I am doing yet another of my 30-day French challenges in my vain attempt to understand spoken French. This one’s great, though – it’s all about Christmas. Many of our traditions overlap, but it surprised me to learn that they don’t really have much in the way of Christmas films or music. Although the English-speaking world seems to have more than enough for everyone. In fact, Mariah Carey reigns supreme in France with All I Want For Christmas Is You, exactly as she does all across the globe. In the UK, however, we have a perverse love of the song Fairytale of New York – a foulmouthed festive tale of doomed relationships, drunkenness and gambling. Why we all like it so much I don’t know. Maybe it prepares us for the family fallings-out that are about to come.
The French do have a sprinkling of their own songs and films. There’s a much-loved song dating from 1944 called Petit papa Noël, which sounds horribly cloying and maudlin to me. In the 1977 video, Tino Rossi is singing soulfully, backed by the mandatory choir of children in pristine woolly hats and scarves, but who am I to criticise other people’s sentimental Christmas offerings? We have so many of our own. In the interests of research, I forced myself to watch Cliff Richard’s Mistletoe and Wine video, where no cliché has been rejected. The choir is not only decked out in scarves, hats and ear muffs, they also indulge in some very unfortunate swaying in front of an unlikely and unlovely pile of snow. And for some reason a running tap plays a prominent role. Maybe it has a pushy agent. There’s so much more, but I think I’ve set the scene. Tino Rossi, all is forgiven.

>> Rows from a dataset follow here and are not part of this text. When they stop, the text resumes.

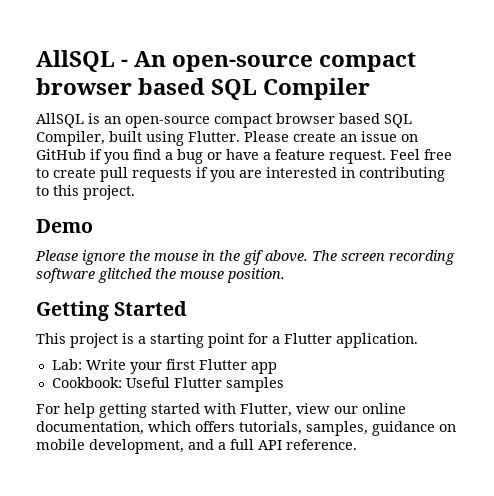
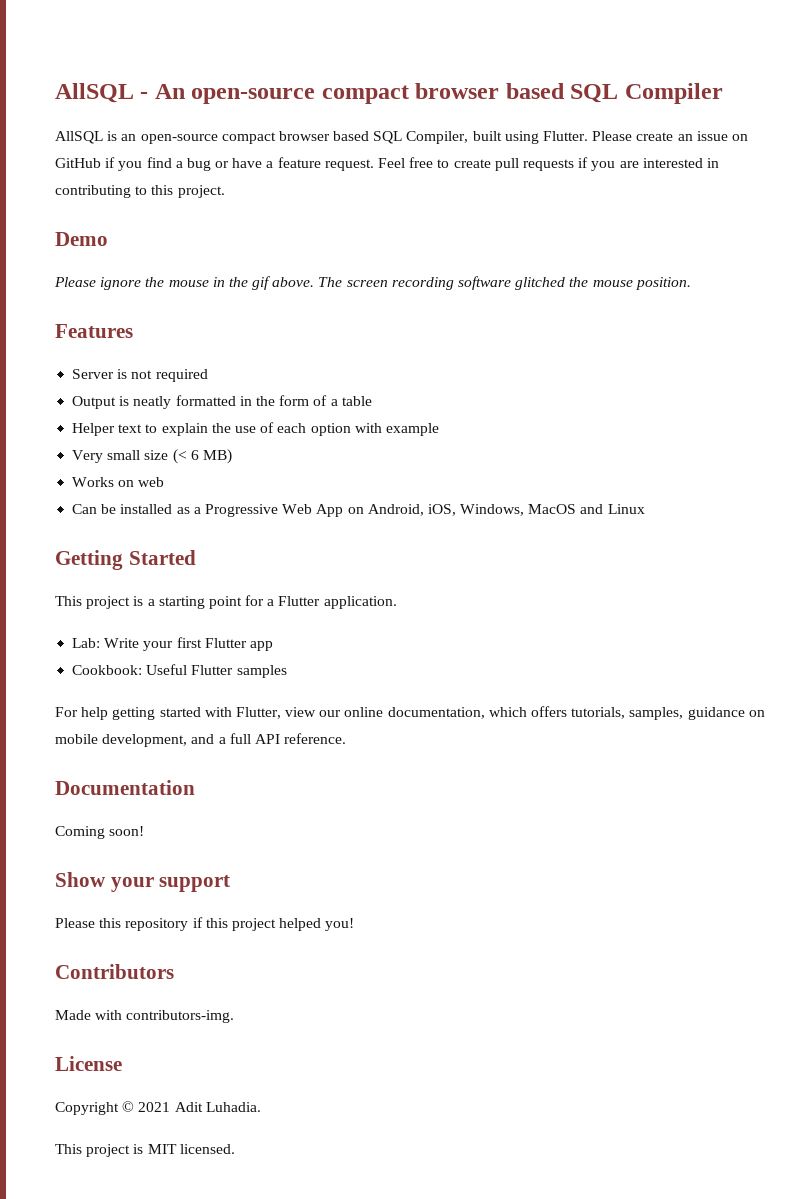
(285, 275) none -> [55,324,133,338] [72,369,208,382] [72,395,372,409] [72,422,439,436] [72,449,232,464] [72,477,165,487] [72,504,645,517] // Features // Server is not required // Output is neatly formatted in the form of a table // Helper text to explain the use of each option with example // Very small size (< 6 MB) // Works on web // Can be installed as a Progressive Web App on Android, iOS, Windows, MacOS and Linux
(357, 444) none -> [55,780,195,795] [55,826,145,839] [55,872,231,892] [55,917,355,931] [55,964,174,979] [55,1010,235,1023] [55,1056,122,1071] [55,1101,261,1115] [55,1144,235,1157] // Documentation // Coming soon! // Show your support // Please this repository if this project helped you! // Contributors // Made with contributors-img. // License // Copyright © 2021 Adit Luhadia. // This project is MIT licensed.

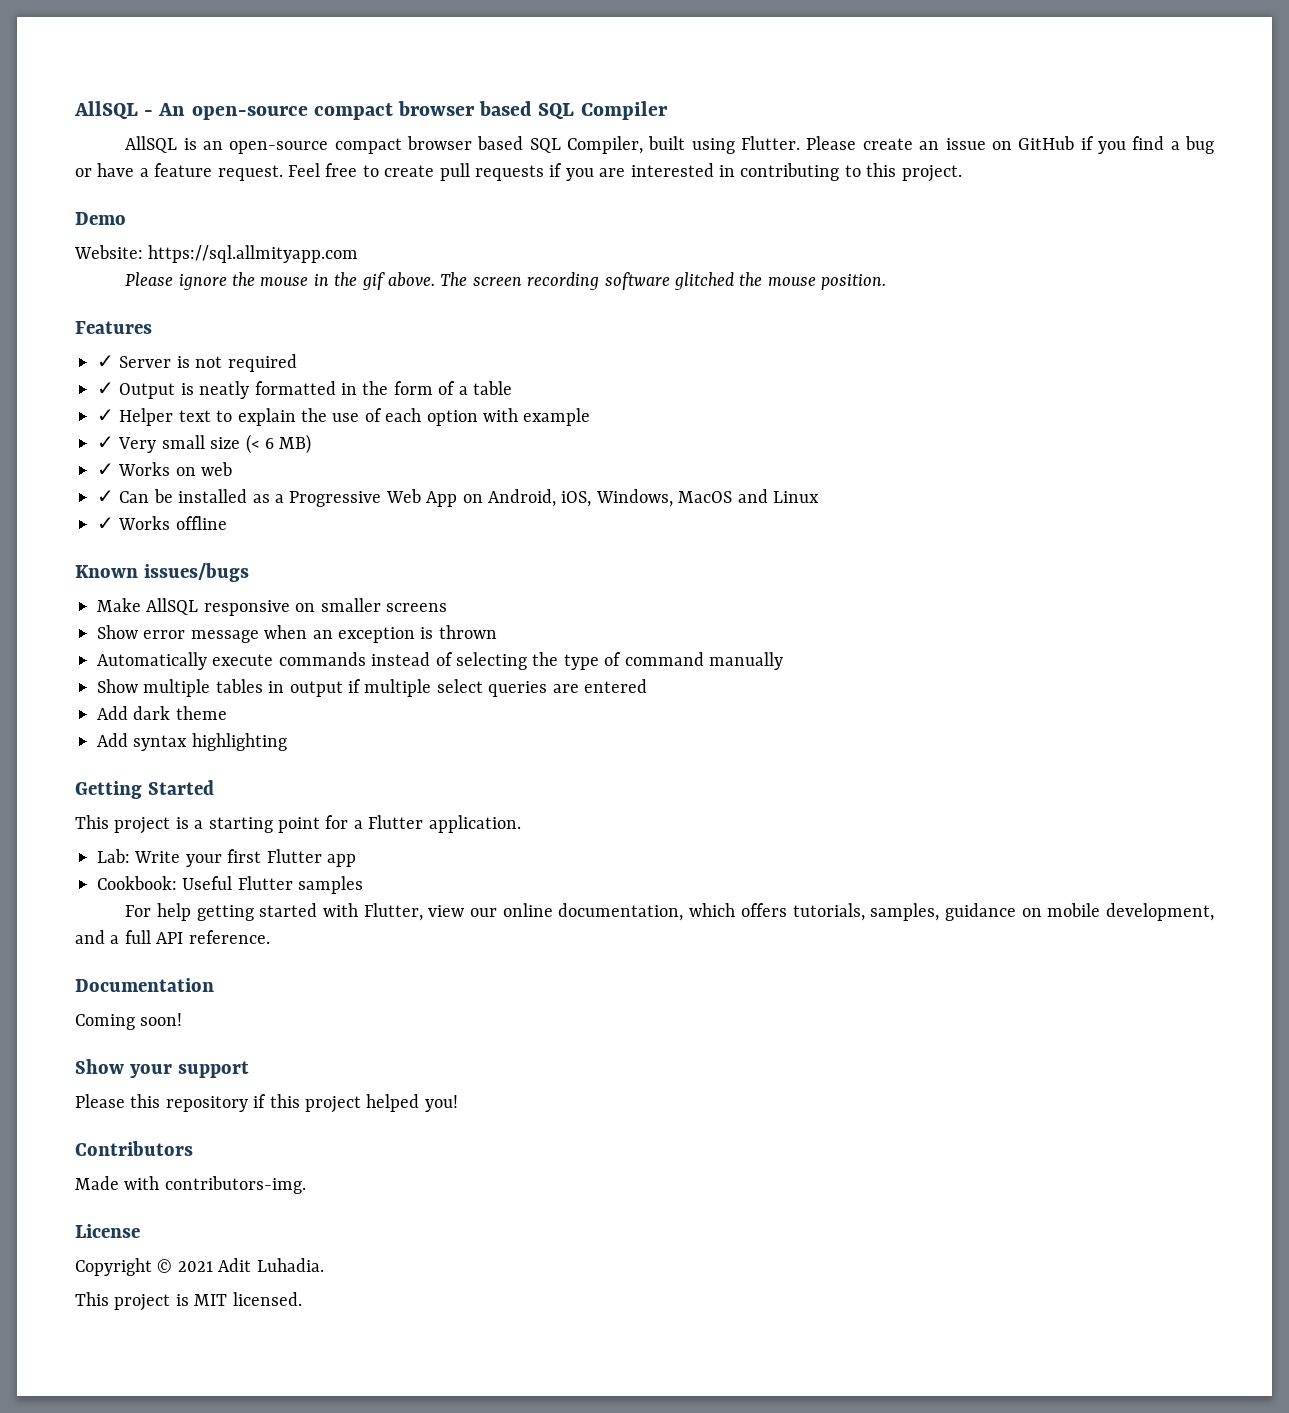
(108, 239) none -> [74,245,359,263] // Website: https://sql.allmityapp.com
(133, 331) none -> [97,355,114,368] ✓
(208, 375) none -> [97,382,114,395] ✓
(372, 401) none -> [97,409,114,422] ✓
(439, 429) none -> [97,436,114,449] ✓
(232, 456) none -> [97,463,114,476] ✓
(165, 482) none -> [97,490,114,503] ✓
(645, 509) none -> [97,516,227,530] [75,563,249,582] [97,598,447,616] [97,625,497,643] [97,652,783,670] [97,679,647,697] [97,706,227,720] [97,733,287,751] // ✓ Works offline // Known issues/bugs // Make AllSQL responsive on smaller screens // Show error message when an exception is thrown // Automatically execute commands instead of selecting the type of command manually // Show multiple tables in output if multiple select queries are entered // Add dark theme // Add syntax highlighting

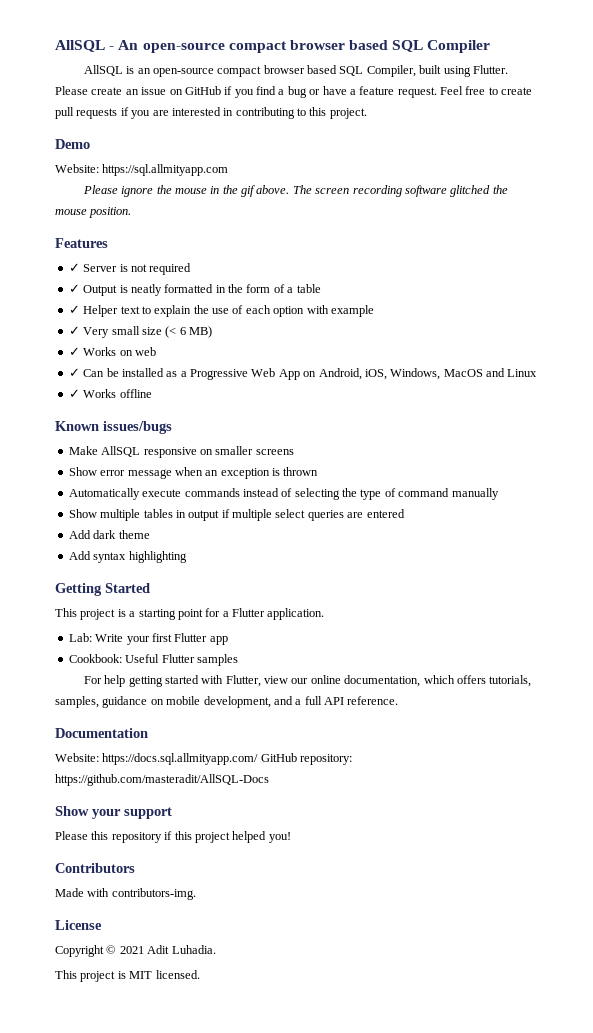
[75,1013,183,1030] Coming soon! -> [55,753,353,765] [55,774,269,786] Website: https://docs.sql.allmityapp.com/ GitHub repository: https://github.com/masteradit/AllSQL-Docs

There seem to be only a handful of Christmas films for French people to choose from, unlike our endless stream. Apparently, the most popular one is Le père Noël est une ordure, which loosely translates as “Father Christmas is a Dirtbag”, which doesn’t sound very festive, but would probably go down well with fans of Fairytale of New York. We have a TV channel here in the UK that has been showing a Christmas movie every afternoon since October, but from now until December 25th they are devoting the entire afternoon to festive films. I hope they go rogue on Christmas Day and show Halloween or Beetlejuice. I love Christmas, but I do think we need to show some restraint.
Maybe the French just show a bit more restraint than we do when it comes to Christmas. Although, perhaps unsurprisingly, their festive food looks even more indulgent than ours: foie gras, oysters, salmon, turkey, chocolate log and cheese. This feast is rounded off with Thirteen Desserts, a tradition from Provence representing Christ and the twelve apostles. Gluttony and piety all rolled into one. Maybe it’s not the language I’m struggling to understand, it’s the people.
Am I allowed to be partial to Last Christmas by Wham?
Or is that just too uncool?
Cool really has no place at Christmas – or any other time of year for that matter. Everyone loves Last Christmas.
I had never heard of a New York Fairy Tale. So I watched it. Bloody awful is all I can say. Here’s a cute one you probably never heard of. The Winnipeg version of TheDrummer Boy. I don’t know how he keeps getting snow on the drum…
https://www.youtube.com/watch?v=IrNcD34KFhM
I don’t think the song has any connection to the film, which does look bad. Not the most festive version of The Little Drummer Boy I’ve ever heard!